Posted by: Charlie at November 14, 2007 11:48 AM
What a nightmare! I've only had a few roomates and they are always one of my best friends before we moved in together. That should be the rule - only be roomates with someone you already love and trust.
Posted by: Tony R at November 15, 2007 04:32 PM
Now this post made me smile! I have only ever lived with one person and JEBUS your right its difficult, he was a hairy bloke who would NEVER clean his thick black pe-abs from the shower, the toilet, the floor WHEREVER he sat, Grrrrr. I definately think I got my bit of OCD with cleaning from living with him, complete and utter P.I.G. I now live alone and at least I only have me to answer to, great post!! x
Posted by: Pixy at November 16, 2007 04:47 AM
This is why I live alone.
Posted by: Tony at November 16, 2007 11:55 AM
You and Joe [of JMG] have this uncanny ability to make me read something gross while I'm eating.
I'm glad I'm made of stronger stuff.
I hope. 0.o
Posted by: Stash at November 16, 2007 02:50 PM
HaHaHa...what a great post to send me off to bed. I've had some doozies too, but no one takes the cake better than some of Greg's roommates! There was the guy who took horse tranquilizers and brought home groups of men to gang bang him in the back of the apartment...and then he would ask us if we knew how many guys were there cause he couldn't remember....there was Carla, who never told us she was bipolar and then went off her meds....we had to call the men in white coats to get her....Greg called me to come help him and whispered in the phone "Seth, come quick, Carla's crazy!" before hanging up. I thought he was crazy until I got there and she was speaking in tongues....we never saw her again.

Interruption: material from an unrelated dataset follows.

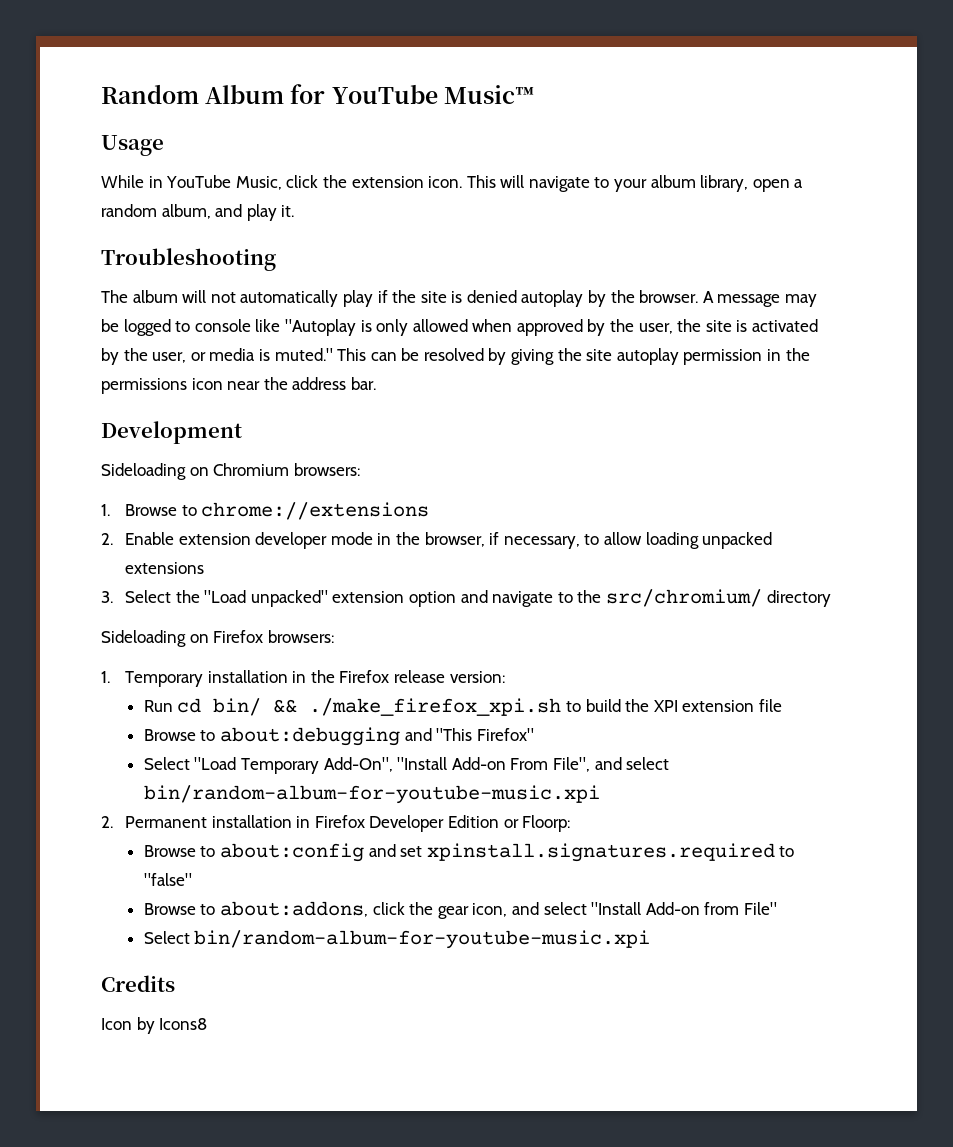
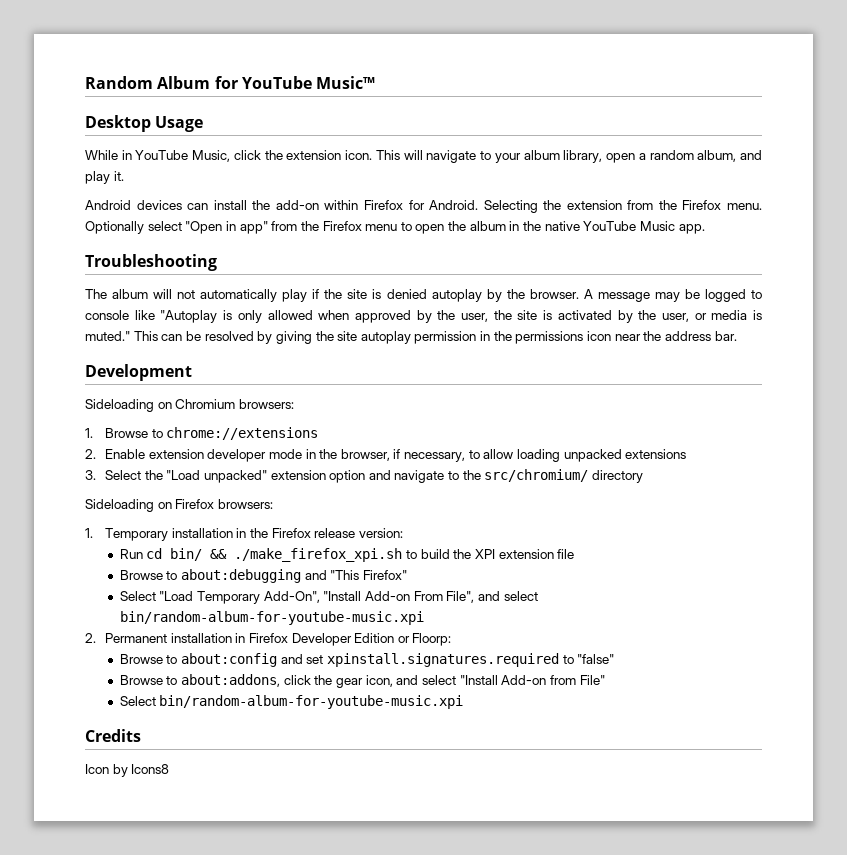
- Usage
+ Desktop Usage
+ Android devices can install the add-on within Firefox for Android. Selecting the extension from the Firefox menu. Optionally select "Open in app" from the Firefox menu to open the album in the native YouTube Music app.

Posted by: seth at November 16, 2007 11:25 PM
My roomie horror stories are too numerous and lengthy to post.
CHARLIE!! You live!! Hope all is well! Pet Dex for me!
Posted by: Lee at November 18, 2007 04:04 AM
You had a roommate who spooged in the corner? That's just weird. I've had fairly good luck with roommates... well, maybe not so much now that I think about it. But in my first apartment, *I* was the bad one. I was a slob and lazy about paying bills. My last roommate situation was uncomfortable because I lived with a couple and their relationship was - and probably still is - in the process of failing, and they were both bona fide fucking slobs. Laundry in the living room, panties and bras all over the place, the kitchen always dirty with food lying out on the counters.
Then there was marriage: my spouse was a pig. Everything was filthy all the time and he left it all to me to clean. I hated it. But at least he gave me money to pay the bills with.
Great post, very funny, btw. You rock.
Posted by: goblinbox at November 18, 2007 11:34 PM
Well, what is Derek going to have to do wrong to merit his own posting? Because that would be consistent with pattern.
Posted by: Joe Clark at November 19, 2007 12:04 AM
Wow...there's not really alot that can make me cringe or react just by reading about it...but the description of your snot-sucking roommate made me gag...seriously.
I commend you on achieving the impossible, and for co-habitating with all those people without committing a single homicide!